▼

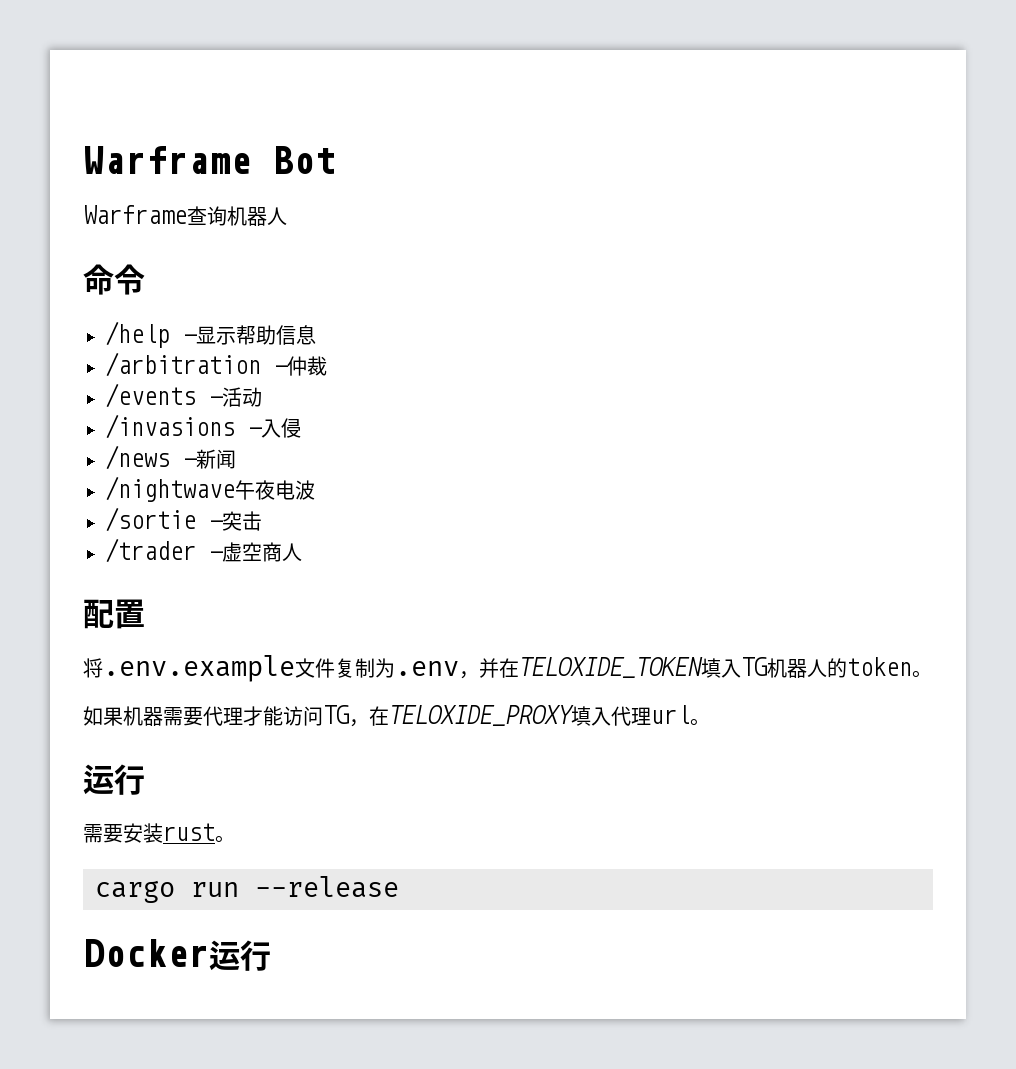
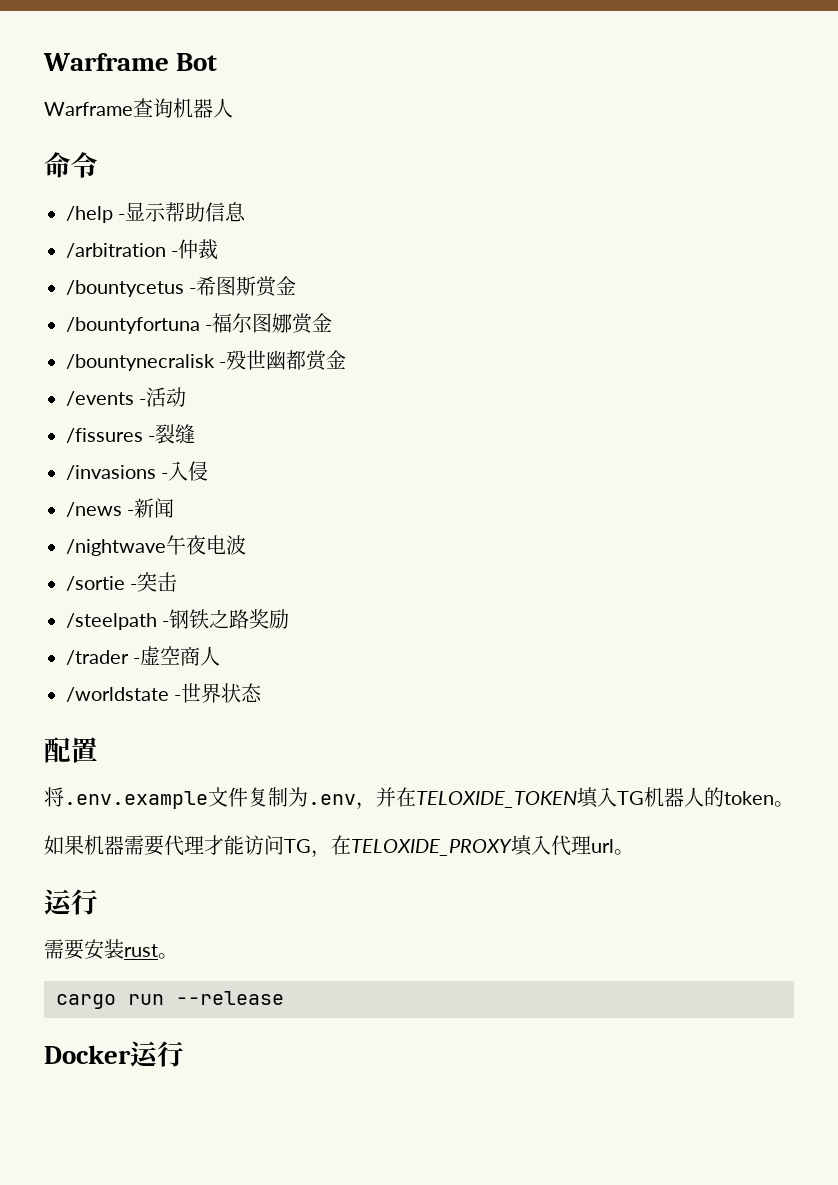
(327, 366) none -> [66,276,297,297] [66,313,333,334] [66,350,347,371] // /bountycetus -希图斯赏金 // /bountyfortuna -福尔图娜赏金 // /bountynecralisk -殁世幽都赏金
(262, 397) none -> [66,424,196,444] // /fissures -裂缝
(262, 521) none -> [66,609,290,630] // /steelpath -钢铁之路奖励
(302, 552) none -> [66,683,263,703] // /worldstate -世界状态

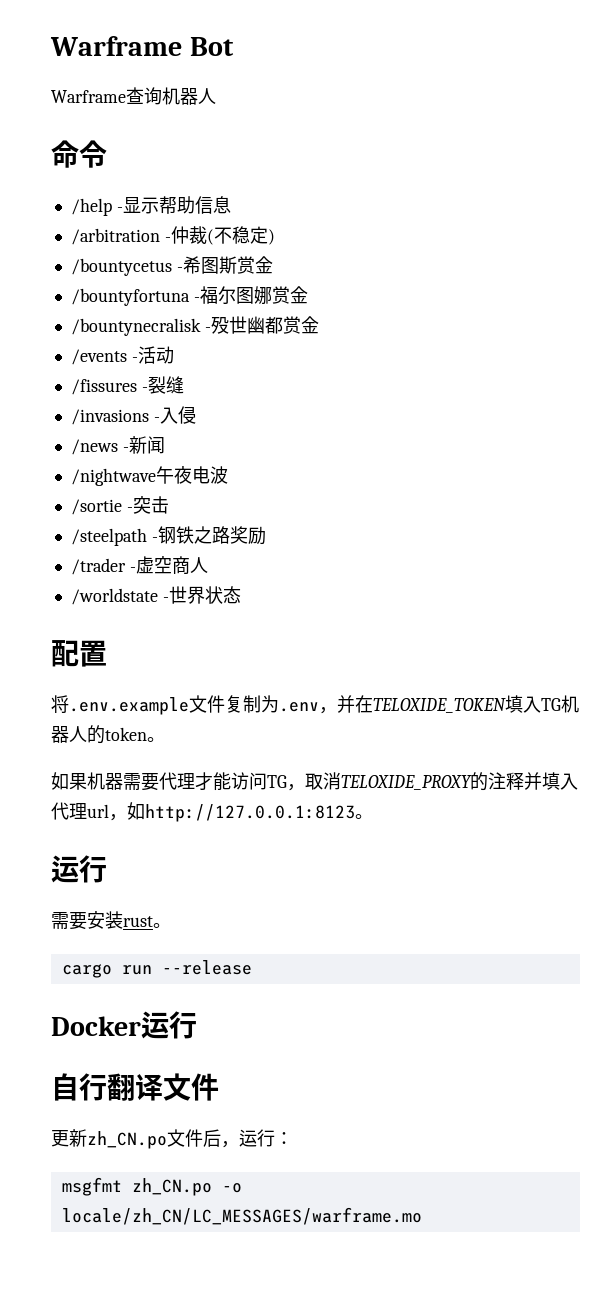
(219, 249) none -> [206,226,275,245] (不稳定)
[331,835,512,856] 在TELOXIDE_PROXY -> [305,772,542,791] 取消TELOXIDE_PROXY的注释并
(614, 846) none -> [109,802,355,822] ，如http://127.0.0.1:8123
(184, 1054) none -> [51,1073,219,1101] [51,1129,293,1149] [61,1177,242,1196] [61,1207,422,1225] // 自行翻译文件 // 更新zh_CN.po文件后，运行： // msgfmt zh_CN.po -o locale/zh_CN/LC_MESSAGES/warframe.mo

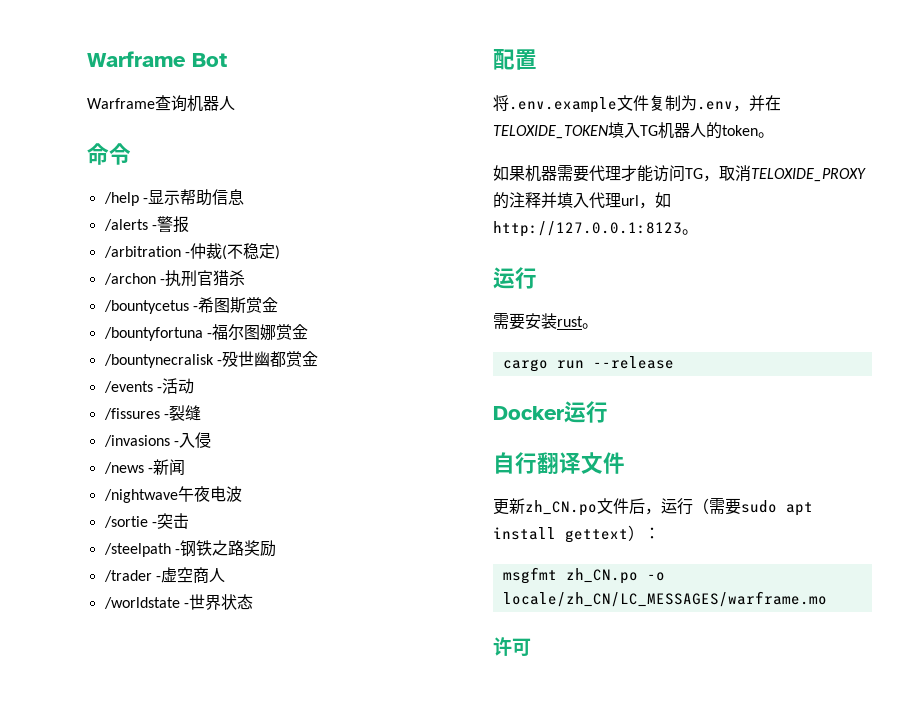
(231, 205) none -> [103,216,189,233] // /alerts -警报
(275, 237) none -> [103,270,245,287] // /archon -执刑官猎杀
(275, 1138) none -> [693,498,813,516] [493,525,644,543] （需要sudo apt install gettext）
(422, 1216) none -> [493,637,531,656] // 许可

▲

● Problem details: The reply should hold every record, unchanged, and no pictures.

● Written response:
(327, 366) none -> [66,276,297,297] [66,313,333,334] [66,350,347,371] // /bountycetus -希图斯赏金 // /bountyfortuna -福尔图娜赏金 // /bountynecralisk -殁世幽都赏金
(262, 397) none -> [66,424,196,444] // /fissures -裂缝
(262, 521) none -> [66,609,290,630] // /steelpath -钢铁之路奖励
(302, 552) none -> [66,683,263,703] // /worldstate -世界状态

(219, 249) none -> [206,226,275,245] (不稳定)
[331,835,512,856] 在TELOXIDE_PROXY -> [305,772,542,791] 取消TELOXIDE_PROXY的注释并
(614, 846) none -> [109,802,355,822] ，如http://127.0.0.1:8123
(184, 1054) none -> [51,1073,219,1101] [51,1129,293,1149] [61,1177,242,1196] [61,1207,422,1225] // 自行翻译文件 // 更新zh_CN.po文件后，运行： // msgfmt zh_CN.po -o locale/zh_CN/LC_MESSAGES/warframe.mo

(231, 205) none -> [103,216,189,233] // /alerts -警报
(275, 237) none -> [103,270,245,287] // /archon -执刑官猎杀
(275, 1138) none -> [693,498,813,516] [493,525,644,543] （需要sudo apt install gettext）
(422, 1216) none -> [493,637,531,656] // 许可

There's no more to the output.